Kazdin Method for Parenting the Defiant Child
If your child’s frequent temper tantrums and defiant attitude have you at the end of your rope, the Kazdin Method for Parenting a Defiant Child can help put the reins back in your hands 2. According to Kazdin's method, modifying your child’s behavior starts with changing your own.
Dr. Alan Kazdin is a parenting and child behavior expert 2. He serves as director for the Yale Parenting Center and helps further research in the field at the Child Conduct Clinic 2. Kazdin earned his doctorate in clinical psychology from Northwestern University and is the former president of the American Psychological Association. Kazdin has published hundreds of articles and more than 40 books about child psychology including, “The Kazdin Method for Parenting the Defiant Child,” which was published in 2009 2.
All of the advice offered by Kazdin in his book is centered on the following principle: attention given to any kind of behavior will reinforce and therefore increase that behavior. Kazdin points out that many parents unwittingly reinforce bad behavior by giving it too much attention and failing to give good behavior the recognition and attention it deserves. Even though the attention given to bad behavior is often negative -- yelling, scolding and punishing -- children will typically increase the behavior that elicits the most attention from their parents.
Focus on the Positive
Kazdin advises parents to make a habit of noticing good behavior and showering it with attention. Give your child positive and specific feedback when he engages in behavior you approve of. If, for instance, your child plays nicely with the family dog and you would like to see him do that more often, tell him, “I really like the way you are being so gentle with Fido. Way to go!” and give him a hug or a high five. The more you focus on your child’s positive behavior, the more likely your child is to engage in that desired behavior, Kazdin believes. Give praise enthusiastically and be as specific as possible about which behavior you are praising.
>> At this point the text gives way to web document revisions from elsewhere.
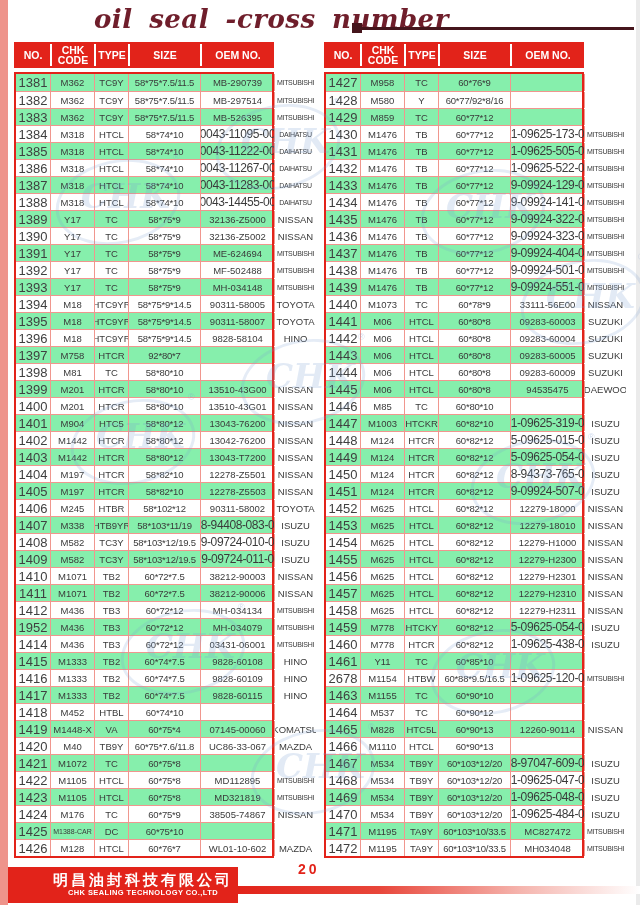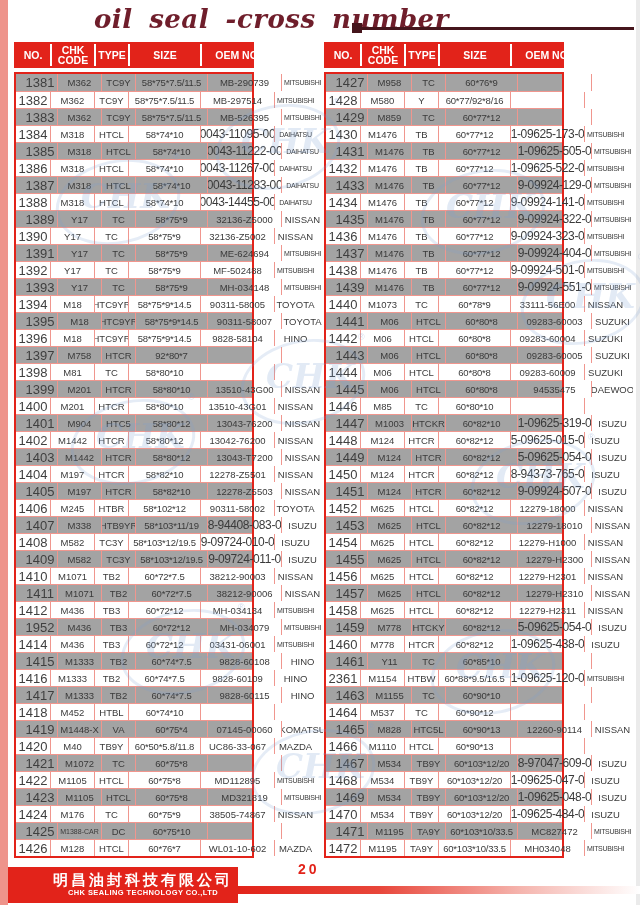"NO." .tablewrap { width: 240px -> 260px }
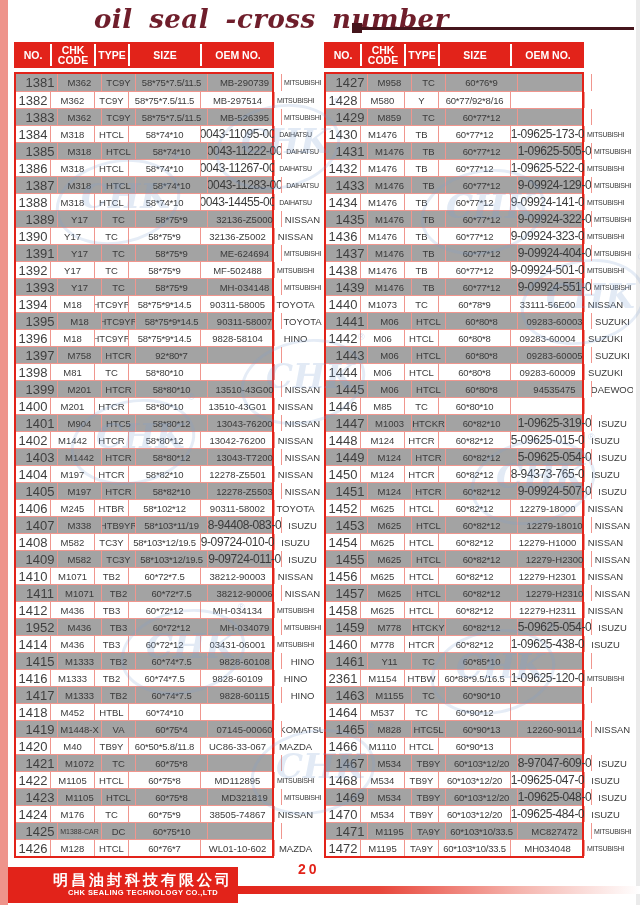"1381" .trow.pink { background: #a3a3a3 -> #86efac; padding-left: 7px -> none }
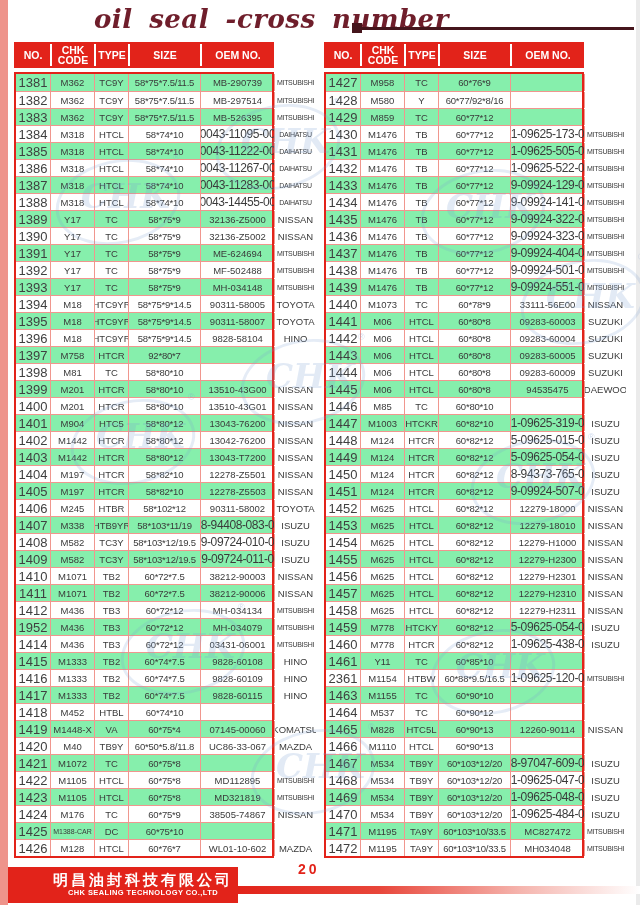"2361" span.cell { text: 2361 -> 2678 }
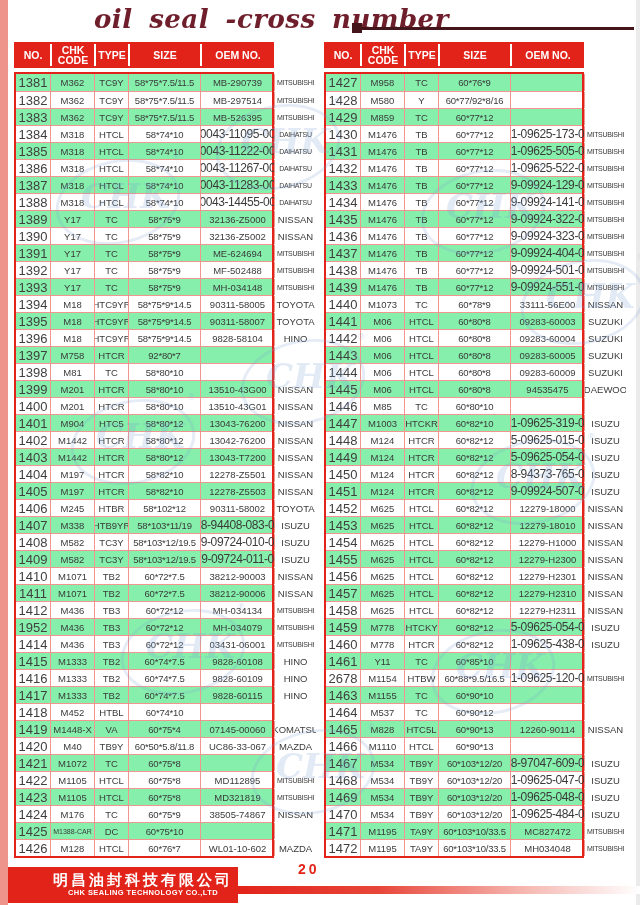"60*50*5.8/11.8" span.cell { text: 50*5.8/11.8 -> 75*7.6/11.8 }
Limit Attention to the Negative
While ignoring misbehavior is extremely challenging for parents, it also happens to be a vital part of modifying unwanted behaviors in children 1. Obviously not all bad behavior can be ignored. If your child is engaging in behavior that is extreme or dangerous, it must be immediately stopped and addressed. When it comes to minor misbehavior, though, withholding attention is the most effective way to discourage your child from repeating that behavior, Kazdin believes. Whenever possible, ignore minor misbehavior and wait patiently for an opportunity to highlight positive, more desirable behavior.
Offer Acceptable Alternatives
Telling your child to stop doing something might let him know what you don’t want from him, but it does nothing to teach him which behaviors are acceptable. Kazdin advises parents to look for the positive opposite of each bad behavior and praise it. For example, if you don’t want your child to leave his toys all over the floor, tell him what you would like him to do with the toys. Replace the negatives such as “Don’t leave your toys all over the place” with a positive opposite such as “Please put your toys into the toy box when you are done playing with them.” Giving your child an alternative to bad behavior helps you keep the emphasis on the positive where it belongs.